Bir hikaye
ki; hikaye-i Rabia..
‘aşk yollara
düşünce…’ 2 kitaptan oluşuyor. İlki Hikaye-i Bilal ikincisi ise Hikaye-i Rabia.
2 sene
bekledim Hikaye-i Rabia’yı.Hikaye-i Bilal’i okuduğumda -2010 da basılmıştı ilk
baskısı-dimağımda kalan tadı hiç unutmayayım diye periyodik olarak düşünür ve
acaba ne zaman yazacak yazar Rabia’nın hikayesini diye heyecanlanırdım… zannederim
ki bu süreç kitap ile ilgili beklentimi biraz yükseltti. Yanlış ifade kullanmış olmayayım beklentimi karşılamadı
değil Rabia’nın hikayesi.

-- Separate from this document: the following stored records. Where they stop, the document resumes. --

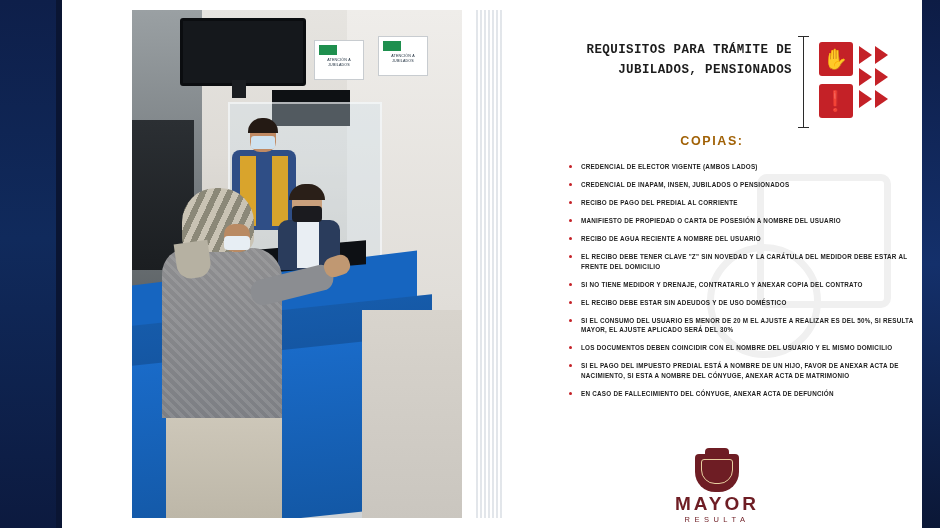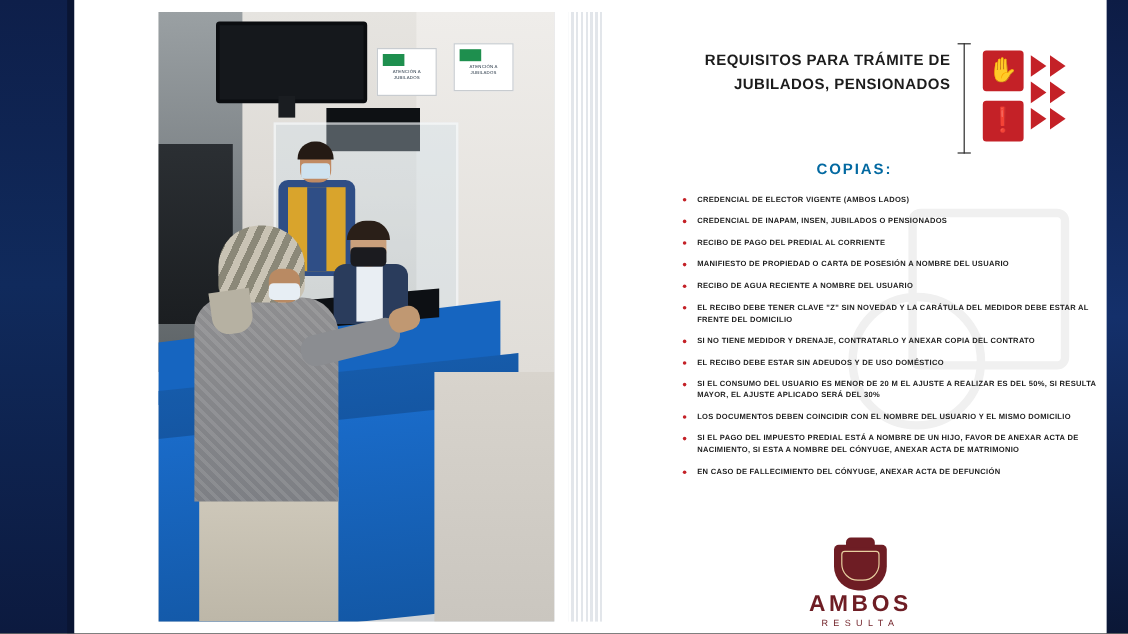--- a/index.html
+++ b/index.html
@@ -172,6 +172,7 @@
     left: 10px; top: 26px;
     width: 265px;
     text-align: right;
+    font-family: Liberation Mono, monospace;
   }
   .title-line {
     font-size: 12.5px;

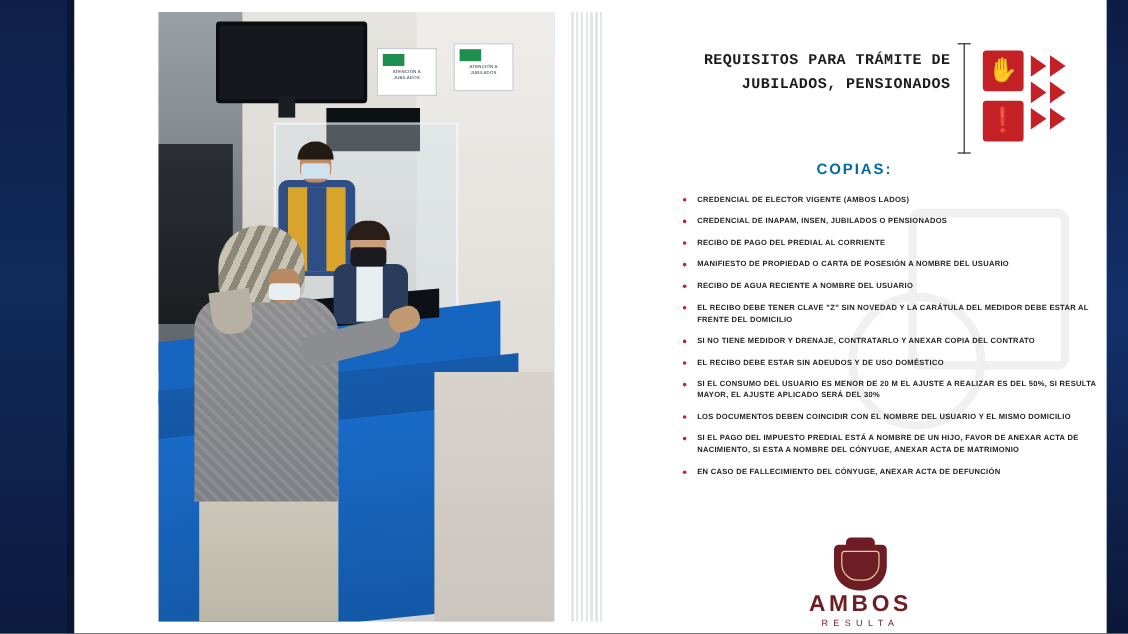--- a/index.html
+++ b/index.html
@@ -229,7 +229,7 @@
     font-size: 12.5px;
     font-weight: bold;
     letter-spacing: 1.6px;
-    color: #0369a1;
+    color: #a16207;
   }
 
   .list {

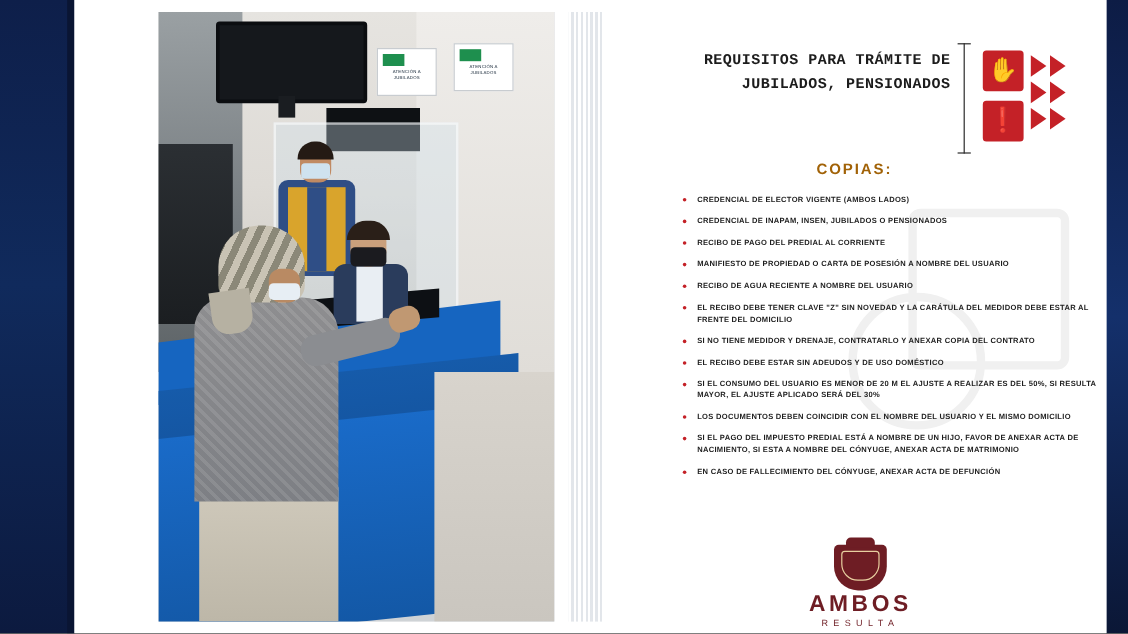--- a/index.html
+++ b/index.html
@@ -407,7 +407,7 @@
         <div class="crest">
           <div class="crest-top"></div>
         </div>
-        <div class="brand">AMBOS</div>
+        <div class="brand">MAYOR</div>
         <div class="brand-sub">RESULTA</div>
       </div>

Fakat kitap bitince ‘yani şimdi bitti mi?’diye mırıldanmış
bulundum.
Aşk Yollara
Düşünce adından da anlaşılacağı üzere bir aşk hikayesi Rabia ve Bilal’in aşkı…
Aşk birlik
demektir,bir olmaktır zannımda o yüzdendir ki iki kitap arasında kıyaslama
yapamıyorum. İki kitap bir aşk nezdimde..İkisi de bir gönlümde.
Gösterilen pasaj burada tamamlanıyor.